21.4.11

O gesto estranho

Estendeu-me a mão decidida mas com um olhar indiferente, como se ainda prosseguisse, arrastando-a, a conversa com o que me antecedia. À pergunta sobre se poderia entrar com aquele saco, nem resposta deu, alçando-mo, mecânica, da mão, para colocá-lo, preste, num cacifo, entregando-me, em troca, uma ficha de depósito.
Havia, porém, algo de incerto no seu modo de agir, como se uma timidez ocultasse aquele rápido desembaraço. Era a seu modo eficiente, ainda que pouco comunicativa. Mas estranha.
A verdade surgiu com a crueldade da conclusão no mesmo instante. Hoje, tarde de chuvisco e de tolerância de ponto, tarde de compras naquele supermercado, ela era peça anónima do serviço de recepção. A sua tarefa tinha a importância de tentar defender a honra dos honestos face a equívocos e evitar que os desonestos se pudessem aproveitar da confusão. Além disso era aquele o seu ganha-pão, do qual sairia, Deus sabe, que sustento para nem se imagina o quê.
Havia em tudo isso uma única particularidade que tudo explicava incluindo a estranheza dos gestos: era cega.
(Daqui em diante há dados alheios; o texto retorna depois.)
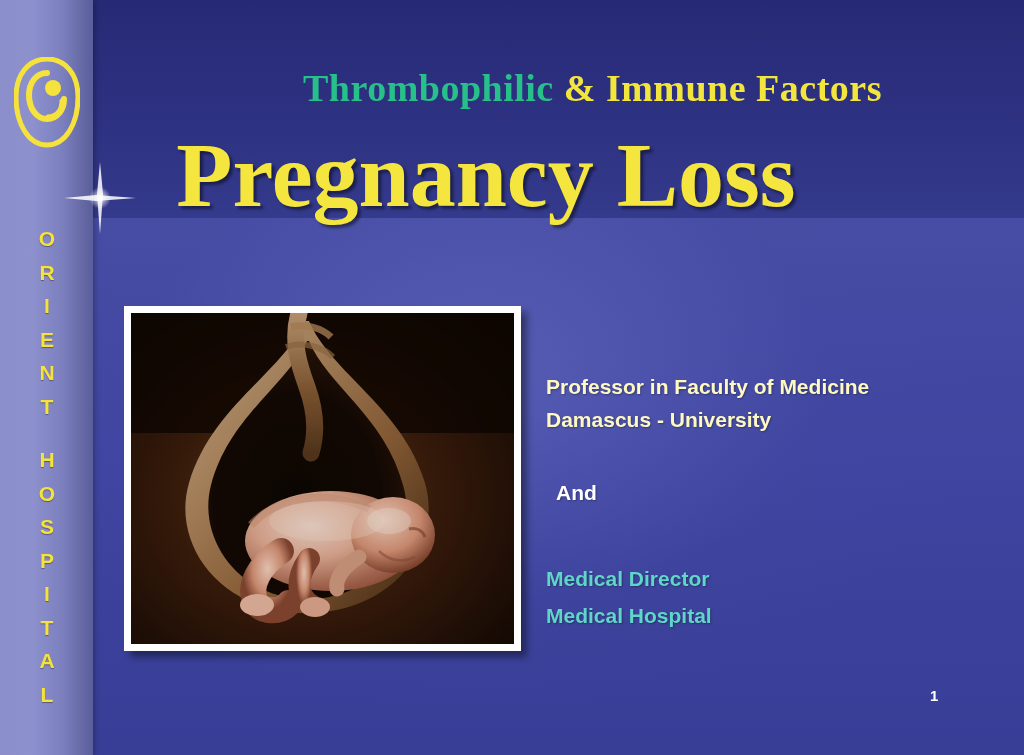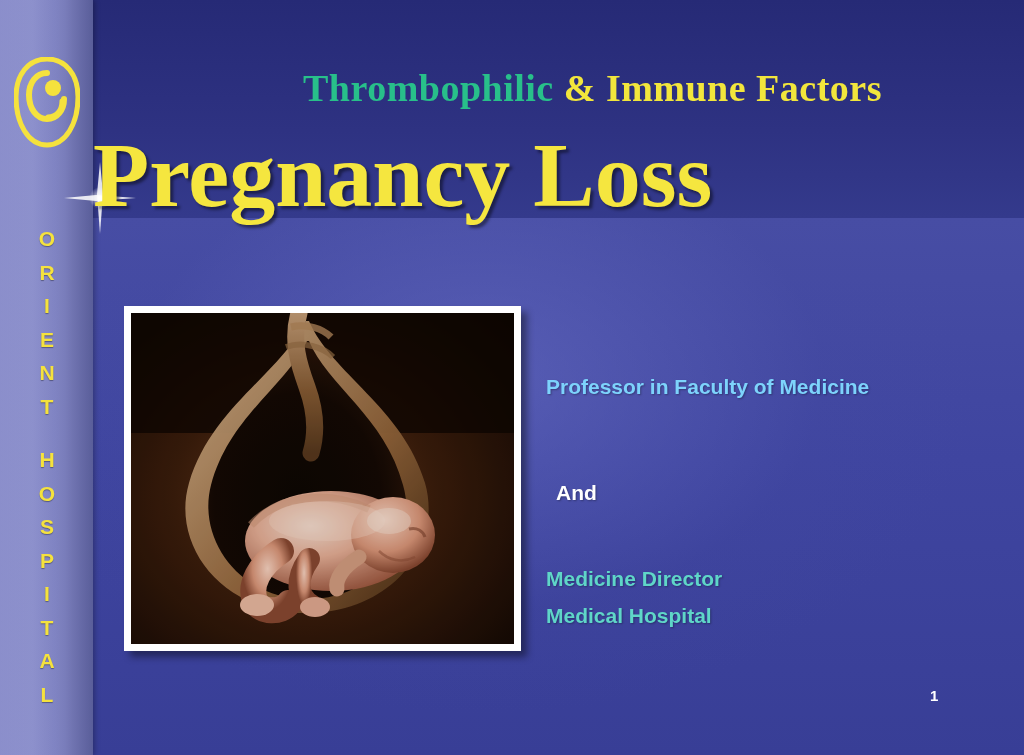--- a/index.html
+++ b/index.html
@@ -114,7 +114,7 @@
     position: absolute;
     left: 93px; top: 122px;
     width: 786px;
-    text-align: left;
+    text-align: center;
     font-family: "Liberation Serif", serif;
     font-weight: bold;
     font-size: 92px;

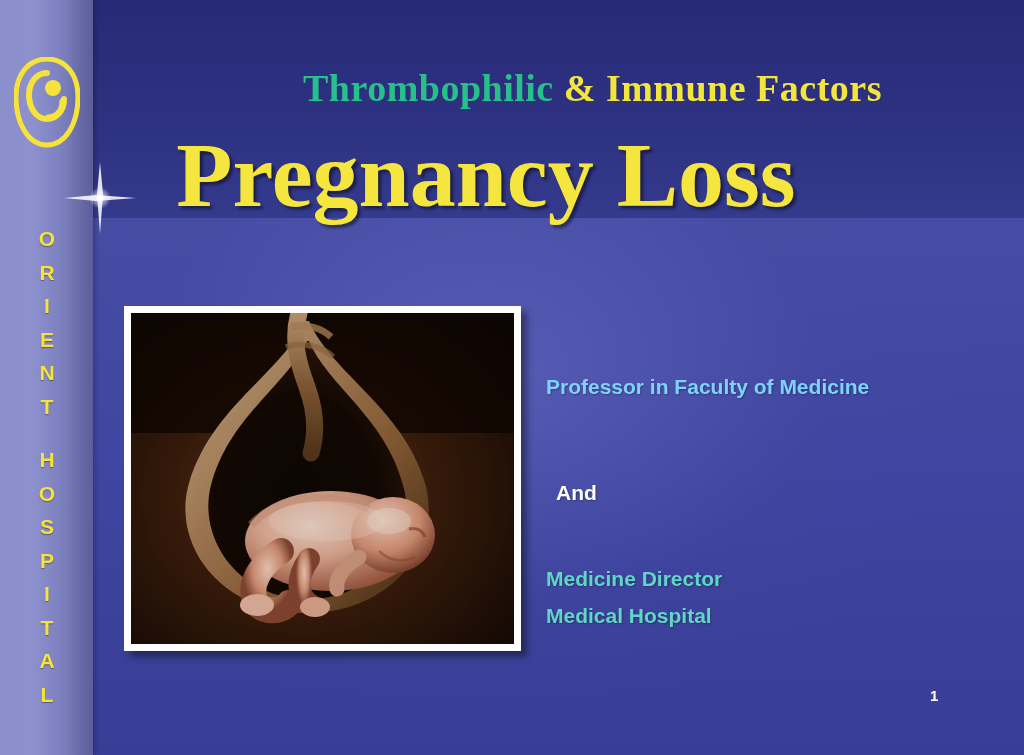--- a/index.html
+++ b/index.html
@@ -157,7 +157,7 @@
     position: absolute;
     left: 546px; top: 370px;
     width: 470px;
-    color: #7dd3fc;
+    color: #fef9c3;
     font-weight: bold;
     font-size: 21px;
     line-height: 33px;

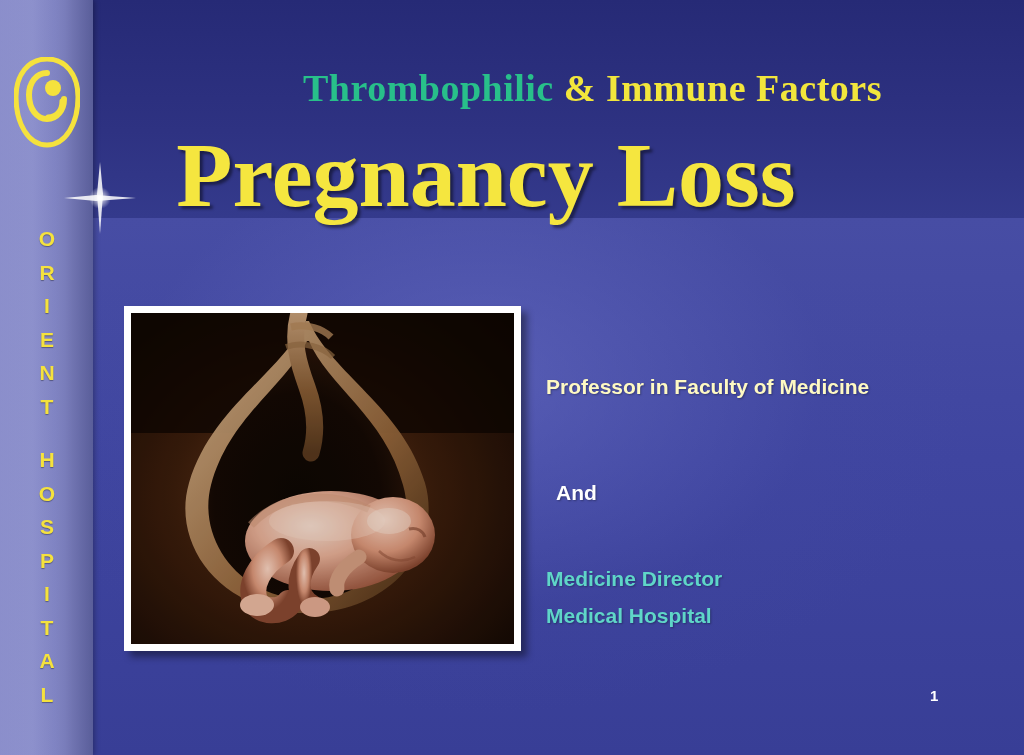--- a/index.html
+++ b/index.html
@@ -331,6 +331,7 @@
 
   <div class="affil">
     <div>Professor in Faculty of Medicine</div>
+    <div>Damascus -  University</div>
   </div>
 
   <div class="andline">And</div>

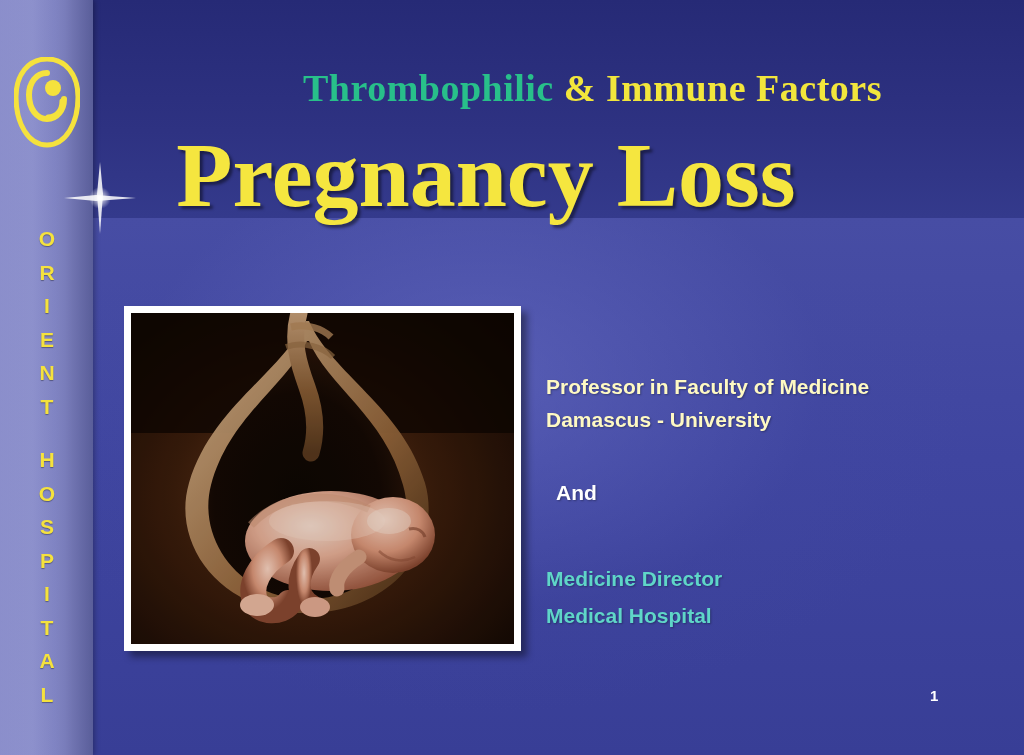--- a/index.html
+++ b/index.html
@@ -337,7 +337,7 @@
   <div class="andline">And</div>
 
   <div class="role">
-    <div>Medicine Director</div>
+    <div>Medical Director</div>
     <div>Medical Hospital</div>
   </div>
Depois de mim, os seus olhos inseguros e mortos varriam o horizonte próximo buscando quem quer que viesse a seguir a nós. Pressentia, como num arrepio, a presença do outro, a sombra humana, o passo seguinte da sua repetitiva função. Tantas horas assim durante cada dia, todos os dias.
São estes os pequenos heróis quotidianos, os que envergonham as nossas menoridades de alma com a sua força moral, a capacidade de resistirem silenciosamente à adversidade, o tornarem passinho miúdo da rotina os passos de gigante da sua coragem.